Reality can suck, especially on TV. Contestants are regularly voted off the island, fired from apprentice jobs and judged to be lacking in any discernible talent.
In “real life,” serious disappointments are likewise bitter pills to swallow. Many of us have endured significant economic hardships — from downsizing and outright business failures to mortgage crises and investment losses. Few of us have escaped unaffected.
Some people are more resilient, bouncing back quickly. Others struggle to cope with the changes forced upon them. What makes the ‘realities’ different?
While few of us personally contributed to the housing bubble and bank collapses, each of us must take ownership of our responsibility to effect personal change and move forward. It may be tempting to see yourself as an unfortunate victim, but this line of thinking leaves you feeling helpless. When you assign yourself the role of victim, you deplete the energy and creative energy you need to be resilient.
Is it time to view your situation in a different way — an approach that many of us inherently fear and resist. You have to get to make a choice:
Are you ready to take steps to remedy the situation?
Do you want to remain stuck?
Do you want to flourish?
Mere survival has little energy or movement to it. Thriving however energizes us to move forward. The problem is, we’re profoundly affected by loss. It drains our physical and emotional reserves, and it can contaminate our thought processes. Instead of optimism about the future, we can become prone to negative thinking, doubts and fears.
Acknowledging reality is one thing. Choosing to thrive see and responding to situations differently requires courage and imagination.
What Can You Change?
You can’t change other people, places or things. The only thing you can change is your thinking, beliefs and actions, including your self-talk. Those are the keys to bouncing back and being resilient.

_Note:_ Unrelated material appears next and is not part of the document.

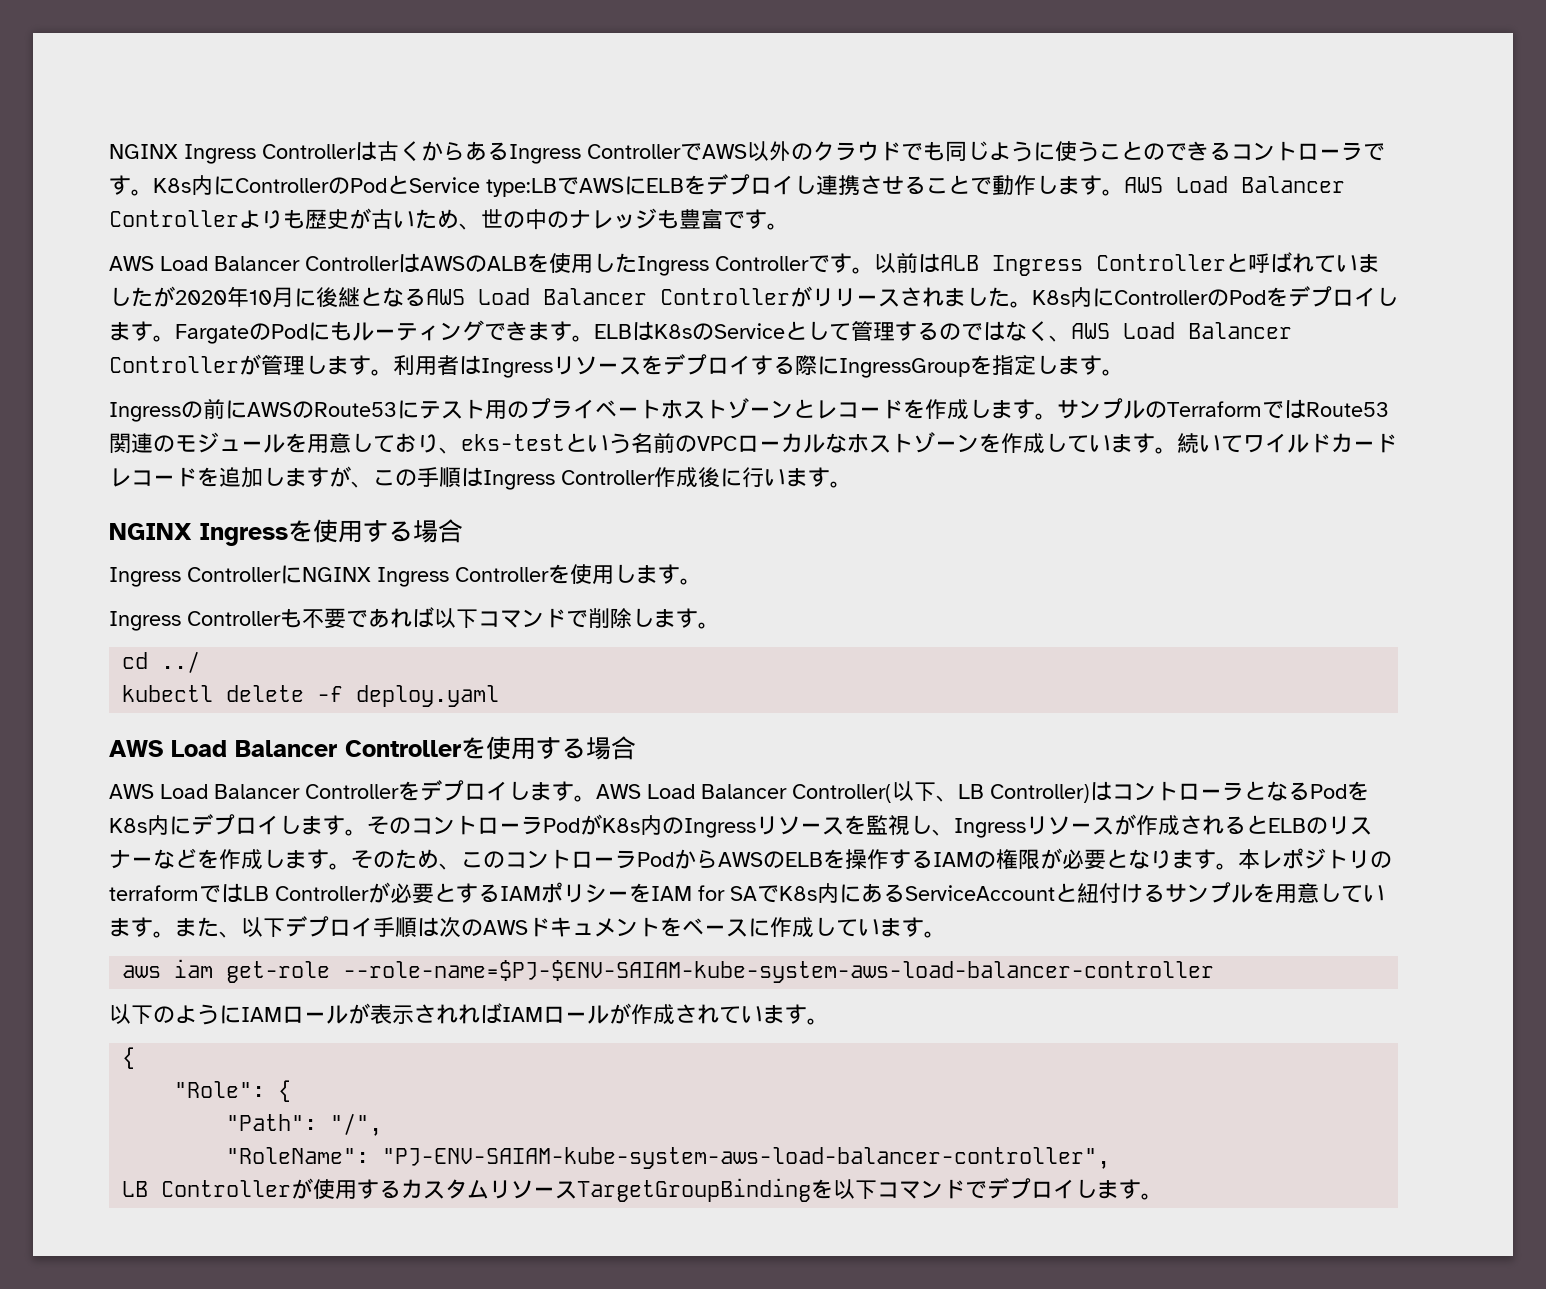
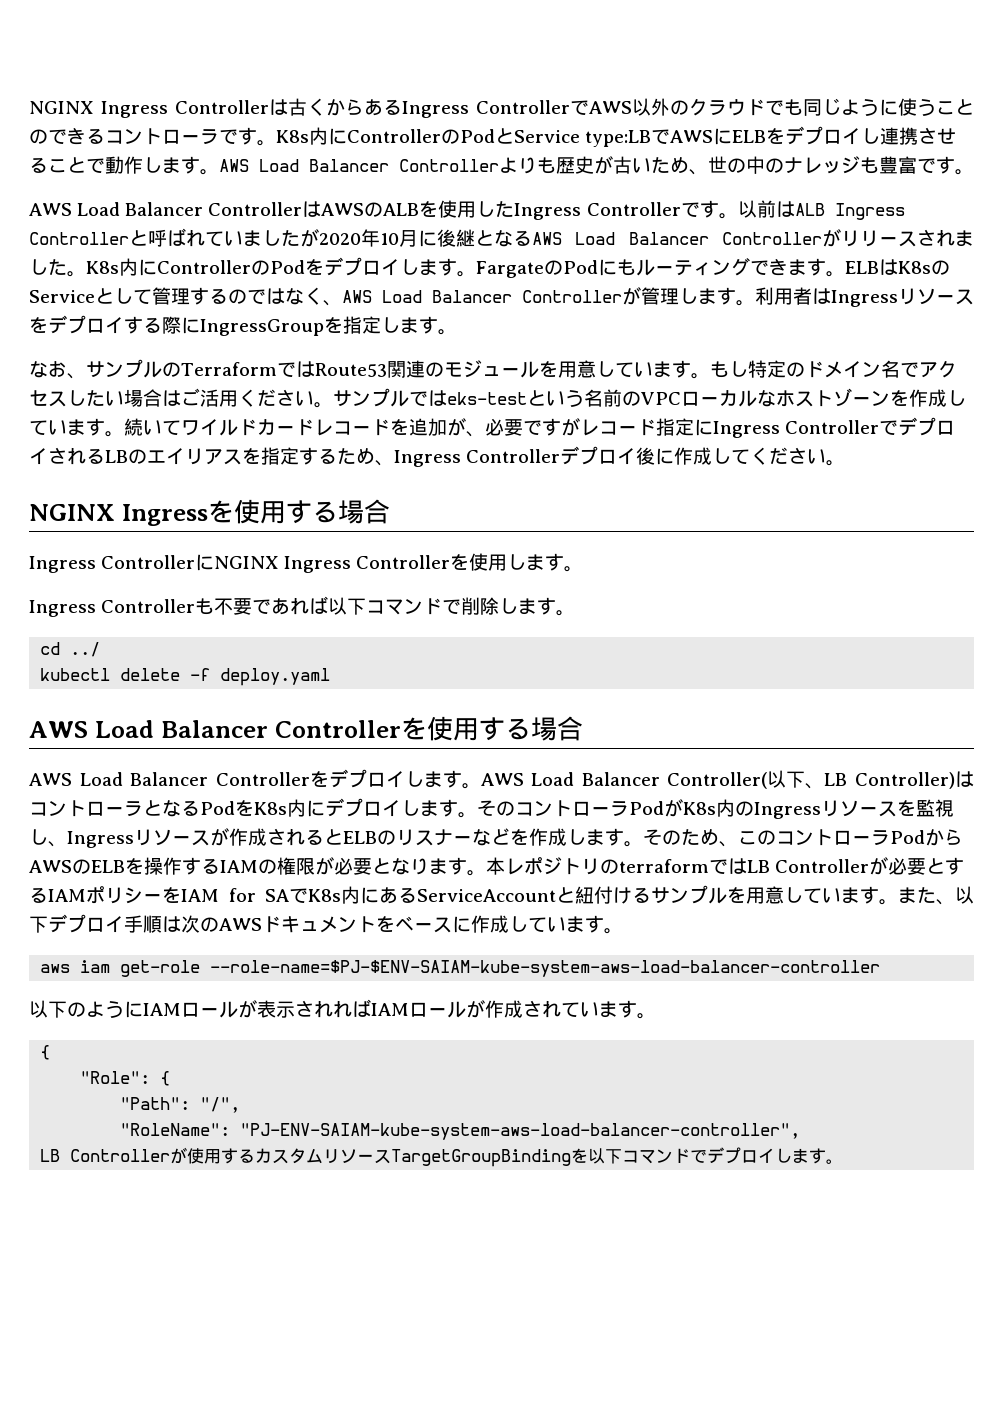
[109,398,1057,422] Ingressの前にAWSのRoute53にテスト用のプライベートホストゾーンとレコードを作成します。 -> [29,361,86,379] なお、
[395,433,461,454] おり、 -> [633,360,957,379] [29,388,447,408] います。もし特定のドメイン名でアクセスしたい場合はご活用ください。サンプルでは
[263,466,830,490] しますが、この手順はIngress Controller作成後に行います -> [447,417,956,438] [29,446,827,467] が、必要ですがレコード指定にIngress ControllerでデプロイされるLBのエイリアスを指定するため、Ingress Controllerデプロイ後に作成してください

Here’s the challenging part: approaching situations differently usually involves processes that are uncomfortable and foreign to us. For example, you may need to take a risk and leave your comfort zone. You may have to call someone you’ve been avoiding. You may need to confront an issue or be willing to ask for help.
Embracing and acting on these realities may seem like an excruciating prospect. You’ll need to shed your protective cocoon and open yourself up to possibly. Cocoons are merely illusions of safety.
You cannot reach your dream without shedding your old skin and learning to think anew. You can’t land another job unless you’re brave enough to apply. You can’t benefit from retraining until you sign up for relevant programs or classes.
If you fail to take responsibility for your thoughts and actions you will never be able to live into the possibilities that are out there for you. You’ll be stuck in a bad movie. Like Bill Murray in Groundhog Day, you’ll just keep replaying the same mistakes.
Your Aha! Moment
It’s tough to face reality. We don’t always like it, so we often distort it. We delude ourselves by finding ways to see ourselves as heroes.
When you’re mired in a difficult situation, ask yourself whether you want to be “right” or open to finding a breakthrough solution. Instead of being defensive and asserting your point of view, ask questions and seek win-win possibilities.
Achieving a breakthrough means leaving the past behind. Old actions and attitudes may have worked in the past, but it’s time to consider new ones. Replace your victim state of mind with a willingness to explore a new reality, possibilities and imagine your part in it. Recognize what you can and cannot change, and create a plan of action.
Stay in the Game
When Survivor competitors are voted off the island, TV audiences tend to favor blustery rhetoric and weak excuses over true accountability.
The same happens in real life. We come up with excuses and blame others when problems and conflicts arise, giving ourselves subconscious permission to excuse ourselves and blame others. It’s much harder to be courageous accepting harsh realities and take personal responsibility.
In The Oz Principle: Getting Results Through Individual and Organizational Accountability, Roger Connors, Tom Smith and Craig Hickman identify four critical steps to recovering from a setback:
- See It. Recognize and acknowledge the full reality of a situation.
- Own It. Accept full responsibility for your current experiences and realities.
- Solve It. Change these realities by identifying solutions (many of which you’ve never previously considered).
- Do It. Summon the commitment and courage to follow through with these solutions, even when they force you to take risks.
“Ultimately, we alone determine the course of our lives and the measure of happiness we achieve,” they write. It’s impossible to change reality and create new possibilities if you refuse to accept responsibility for your experiences. Accountability contributes to lasting success.
Next time you’re facing a rough situation, see it, own, it, solve it and then do it. Working with a professional coach like me helps you to get unstuck and take forward consistent action. Above all, don’t allow yourself to just survive – Thrive.